The State of Medicine on the Provider Side

DECEMBER 12, 2013
Monica Kaden, MBA, ASA
While it is noble to try to provide insurance to every citizen in our country, we cannot do it on the backs of our providers (physicians, medical students and hospitals).
 
The control of physician costs (their compensation) must be balanced by fairness and our country’s long-term objective of keeping smart, motivated students going into medicine and keeping our valuable physicians still working and in the belief that medicine is still a good career.
 
Let’s take a look at pros and cons health care reform offers for doctors, future medical students and hospitals.
 
Physicians
This is a very challenging time for physicians for many reasons. Reimbursements are declining for physicians and there is uncertainty regarding future reimbursement. Medical practice costs are increasing.
 
There is more regulation and oversight by insurance companies and Medicare regarding coding and billing. New electronic health record requirements are expensive and time consuming. Physicians and staff must be trained on how to use these new systems. Coding is changing next year from ICD-9 to ICD-10, which will change coding and billing for physicians.
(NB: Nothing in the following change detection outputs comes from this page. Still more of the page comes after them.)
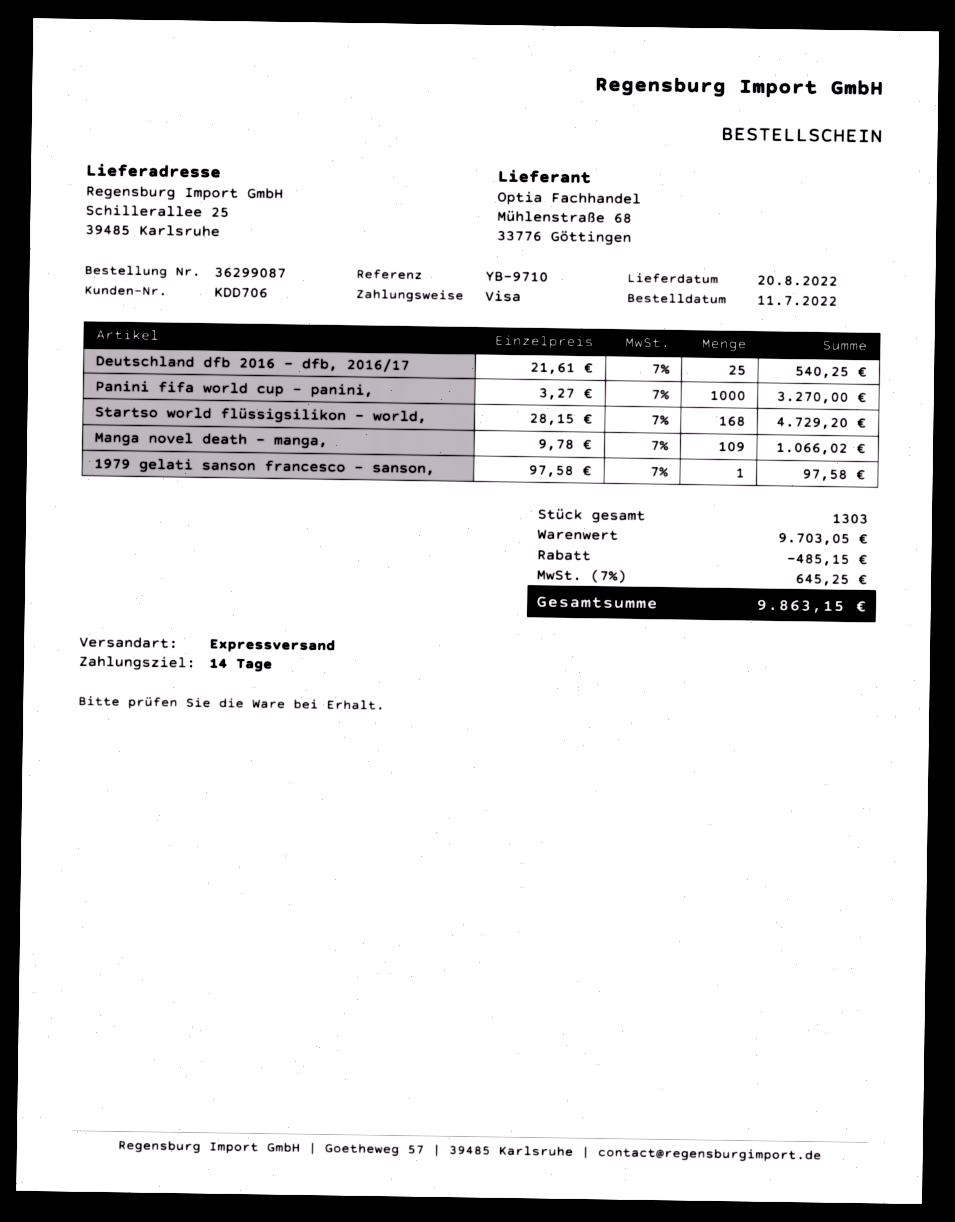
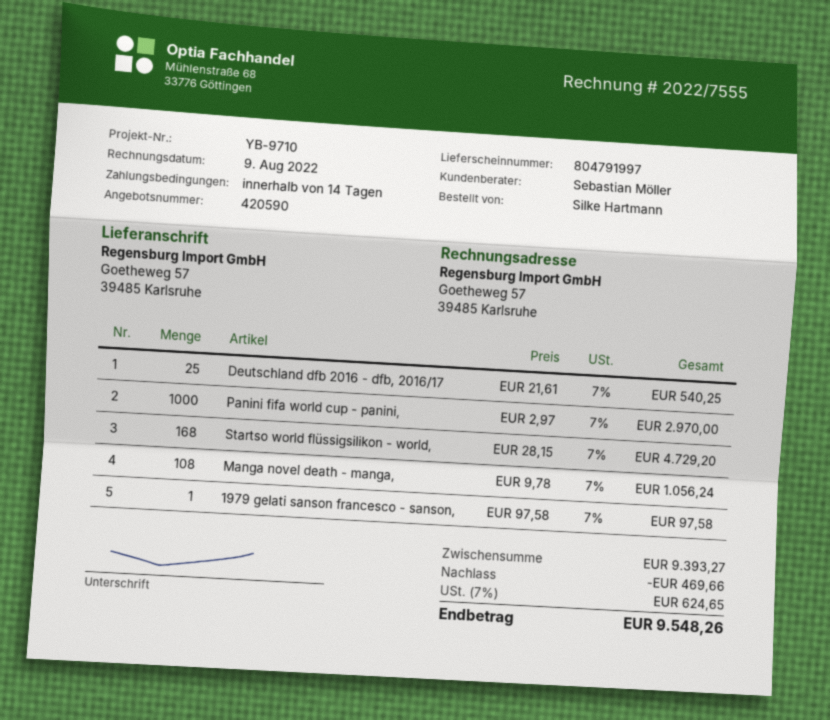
ship to: Schillerallee 25, 39485 Karlsruhe -> Goetheweg 57, 39485 Karlsruhe
Panini fifa world cup - panini,: 1000 x 3.27 = 3270.00 -> 1000 x 2.97 = 2970.00
Manga novel death - manga,: 109 x 9.78 = 1066.02 -> 108 x 9.78 = 1056.24
subtotal: 9703.05 -> 9393.27
discount: 485.15 -> 469.66
tax: 7% = 645.25 -> 7% = 624.65
total: 9863.15 -> 9548.26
This could pose temporary glitches in practices’ cash flow cycle. Physicians must keep up with new regulatory requirements such as HIPAA.
 
There is uncertainty regarding new accountable care organizations (ACOs) that have been formed and whether there is an actual benefit to ACOs. As of this writing, just a few of these organizations realized reported cost savings. It is questionable if the financial objectives of ACOs will be achieved. There is uncertainty as to whether bundled payments for an episode of care will benefit physicians. Insurance plans are creating their own networks for the exchanges, and deciding which physicians they want to invite to be in their exchange plan. They only want providers who have proven to be low cost. Again, this is out of the providers’ control.
 
Plus, there is significant acquisition activity. Practice management companies are buying up smaller medical practices (as are hospitals) and physicians are losing autonomy and the ability to control their own destinies. Initially, the compensation offered may be higher than historical, but that may be a short-term benefit.
 
Health care reform is changing compensation from volume-based, fee-for-service care, to quality-based care and reimbursement. Physicians can see reimbursement rates decline if the insurance company or Medicare decides that quality care was not provided. For hospitals, a new quality measure is the readmission of patients within 30 days. Hospitals’ are getting penalized with reduced payments due to readmissions.
 
For all of the aforementioned reasons, it is a difficult time for physicians to be in independent practice or practice at all. There is genuine concern regarding reimbursement and how the medical profession is changing. Reviewing compensation for physicians in many specialties, I believe overall compensation is still good relative to other professions. But for how long is the question.
 
I do believe in economies of scale for physicians and promoting more groups that can enjoy synergies and saved costs. However, I do think that physicians considering employment should give serious thought to what the culture will be going forward, and whether they are prepared to be an employee versus a part of management. In most cases, there is a financial incentive to becoming an employee; however, the jury is still out whether the financial incentive is short- or long-term. In many situations, physician compensation is revisited a few years after the acquisition and compensation could be adjusted downward, perhaps substantially, based on reimbursement rates, productivity change or other factors.
 
Certainly primary care physicians have suffered from reduced compensation. The investment of money and time in their education and post-graduate training is not yielding the return that it should due to reimbursement reductions to primary care physicians. Health care reform developers recognize this and have tried to implement some changes (loan forgiveness, reimbursement for Medicaid at Medicare levels, etc.).